Among the records below, how many lines contain "metric"? State the number and nothing more.

- Information provided

Content starts

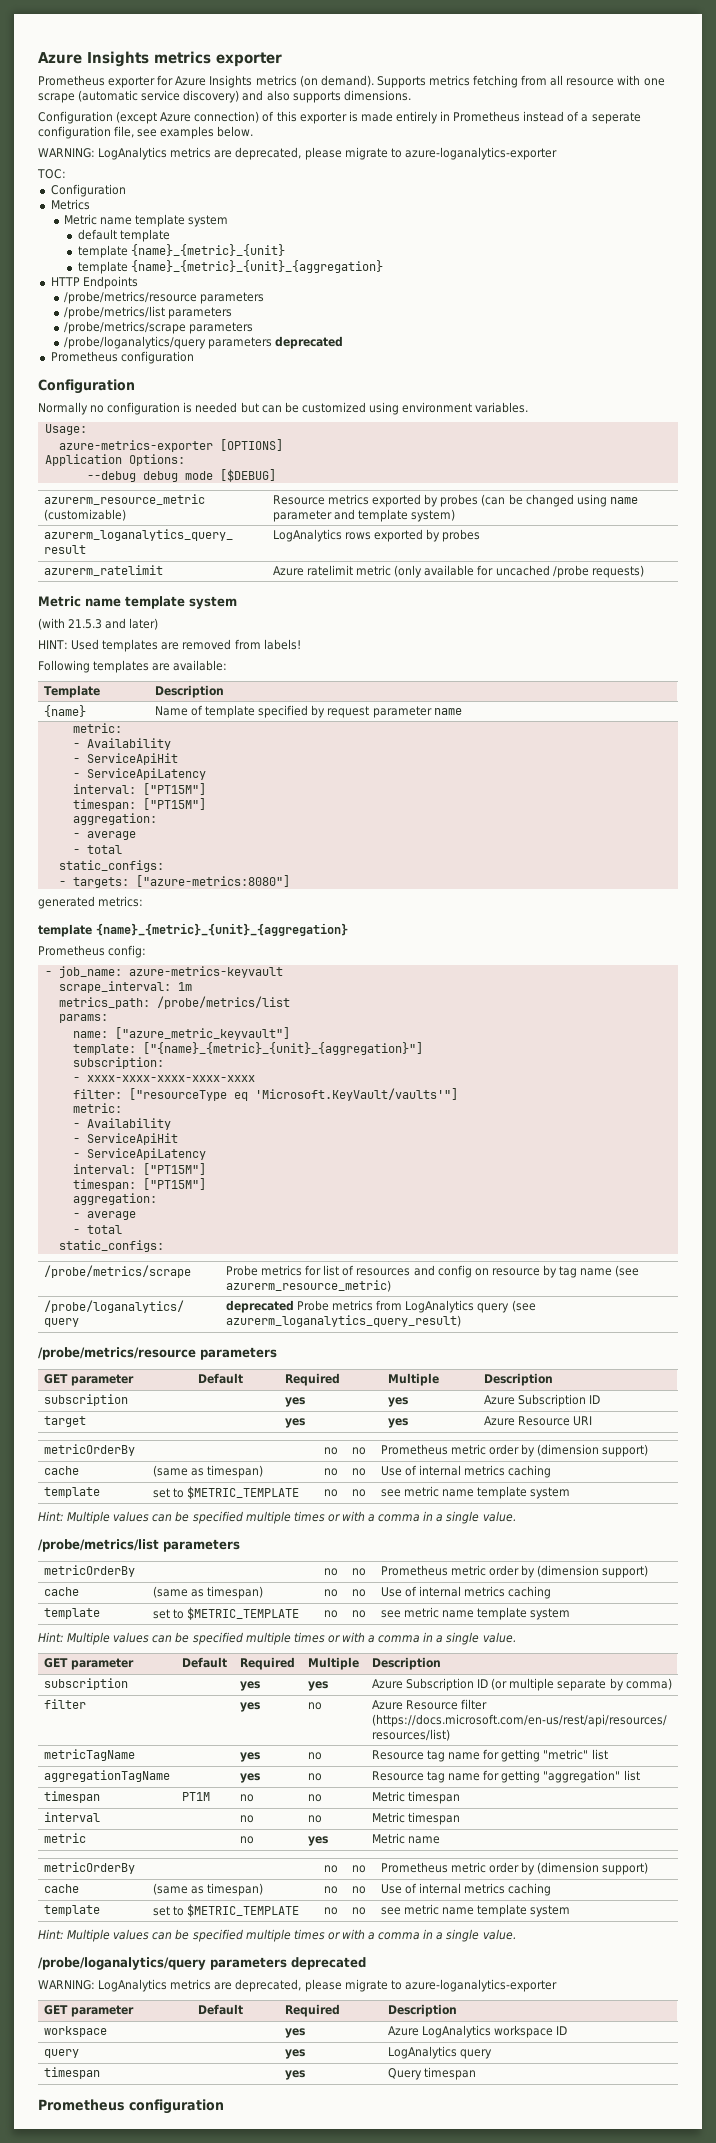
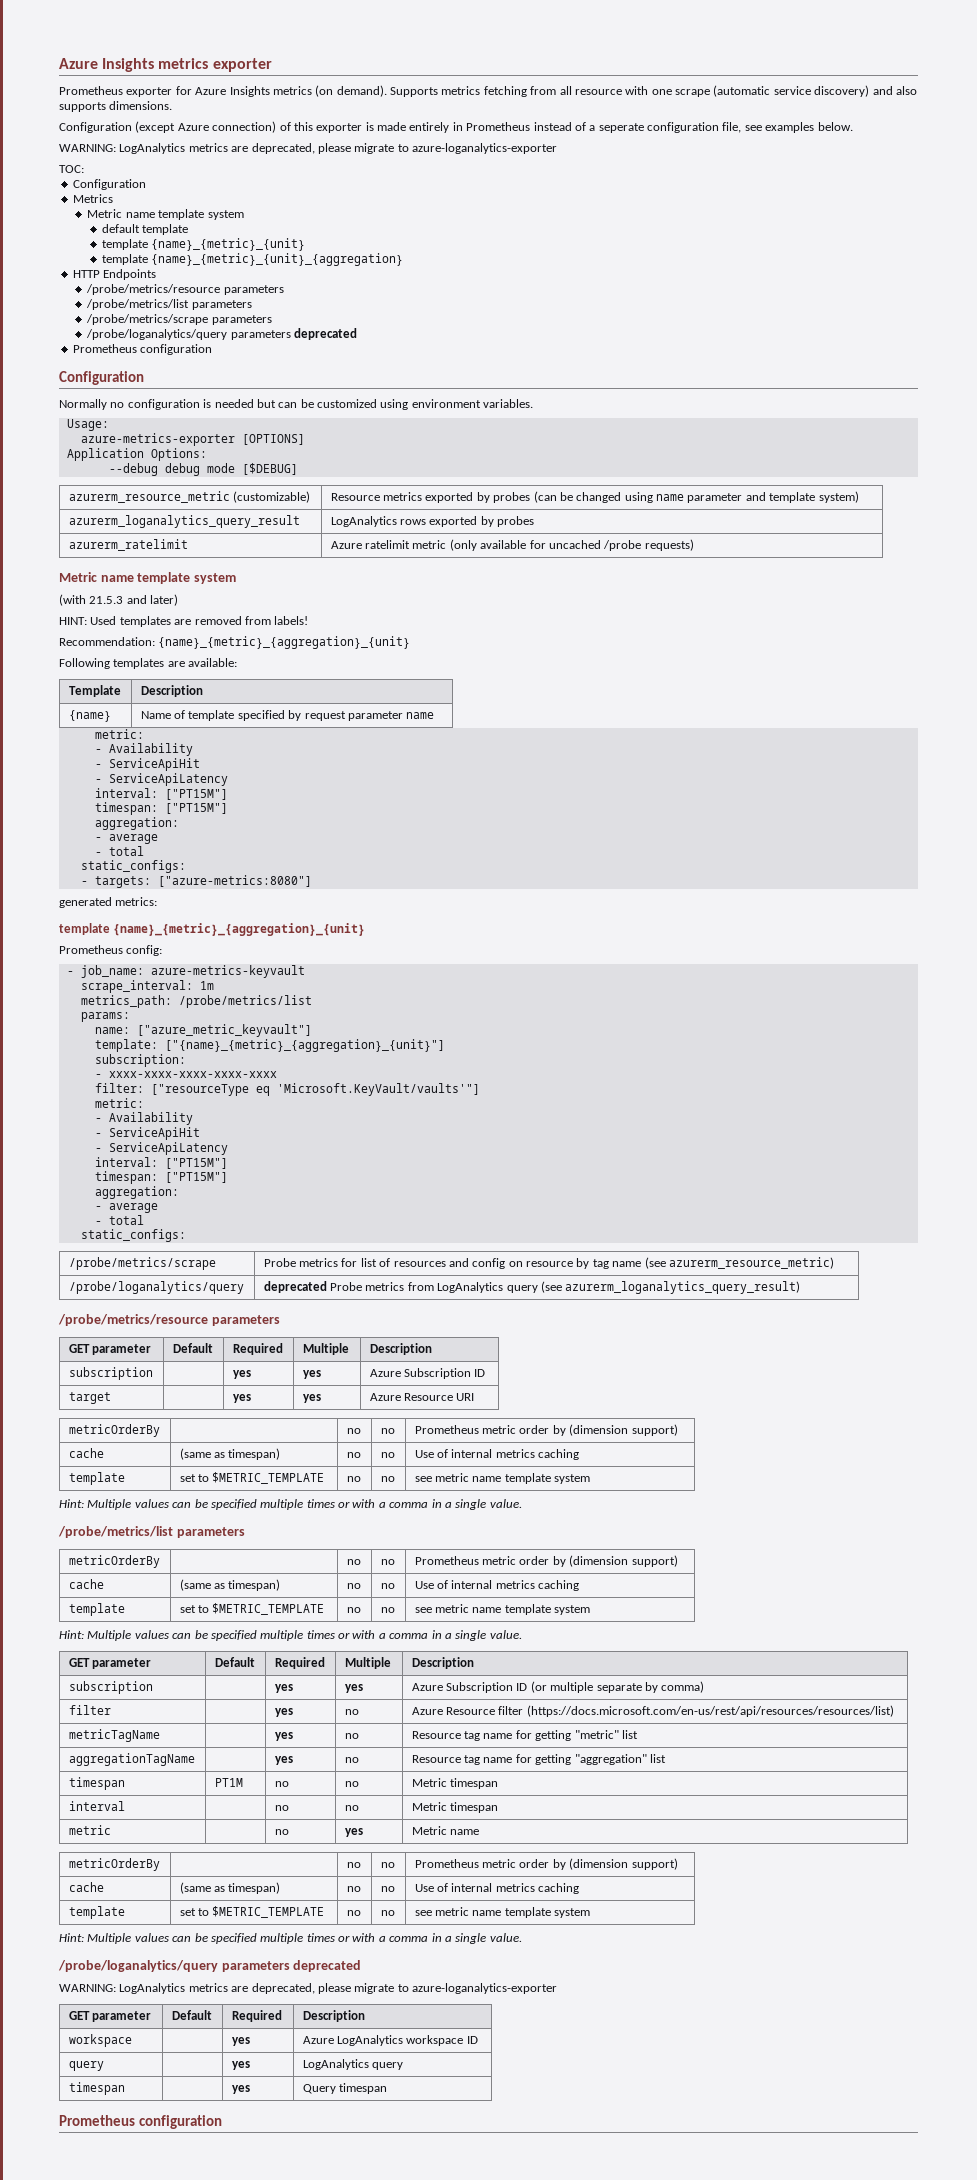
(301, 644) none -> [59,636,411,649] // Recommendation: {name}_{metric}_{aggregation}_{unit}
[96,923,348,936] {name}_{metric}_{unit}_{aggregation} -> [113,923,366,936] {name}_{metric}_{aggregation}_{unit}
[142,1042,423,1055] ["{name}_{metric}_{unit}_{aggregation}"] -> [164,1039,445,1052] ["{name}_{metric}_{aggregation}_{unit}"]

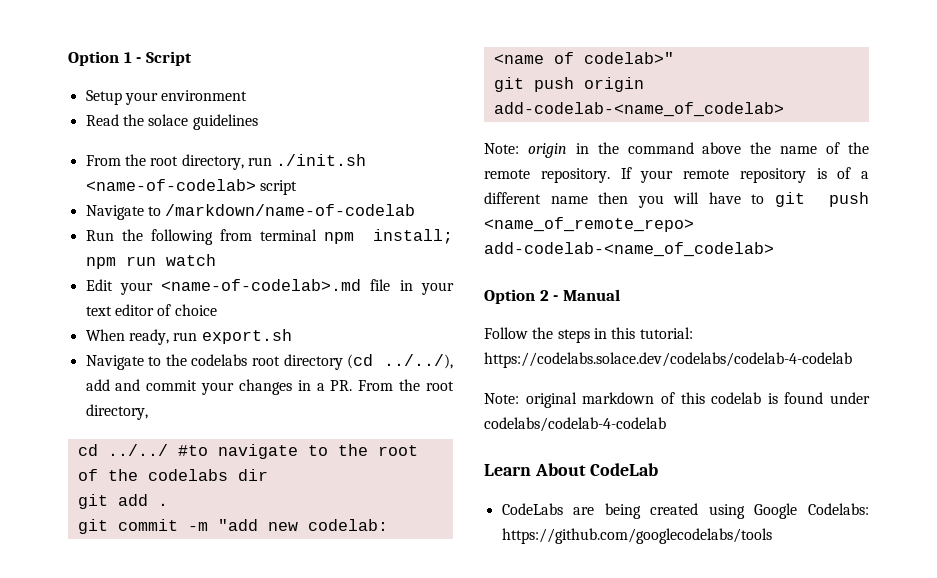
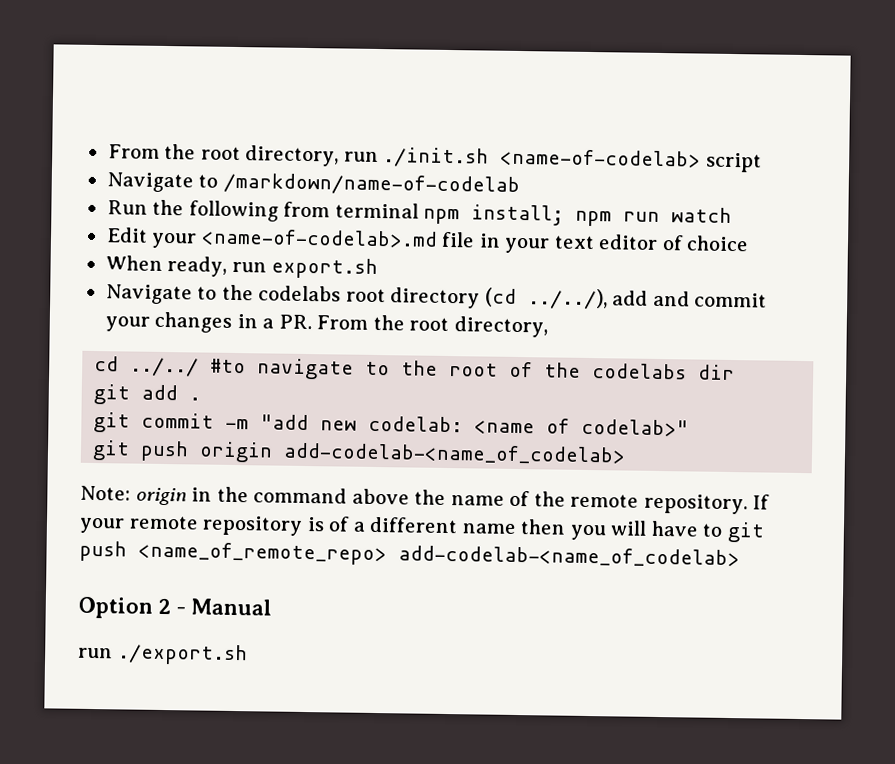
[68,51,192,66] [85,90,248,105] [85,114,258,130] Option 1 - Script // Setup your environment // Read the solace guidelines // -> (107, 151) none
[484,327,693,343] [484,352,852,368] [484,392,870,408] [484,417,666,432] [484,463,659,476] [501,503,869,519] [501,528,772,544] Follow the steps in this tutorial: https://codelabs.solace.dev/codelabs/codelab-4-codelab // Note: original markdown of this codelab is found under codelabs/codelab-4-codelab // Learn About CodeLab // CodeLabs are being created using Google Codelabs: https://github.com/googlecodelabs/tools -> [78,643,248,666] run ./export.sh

Content ends

- Task result
3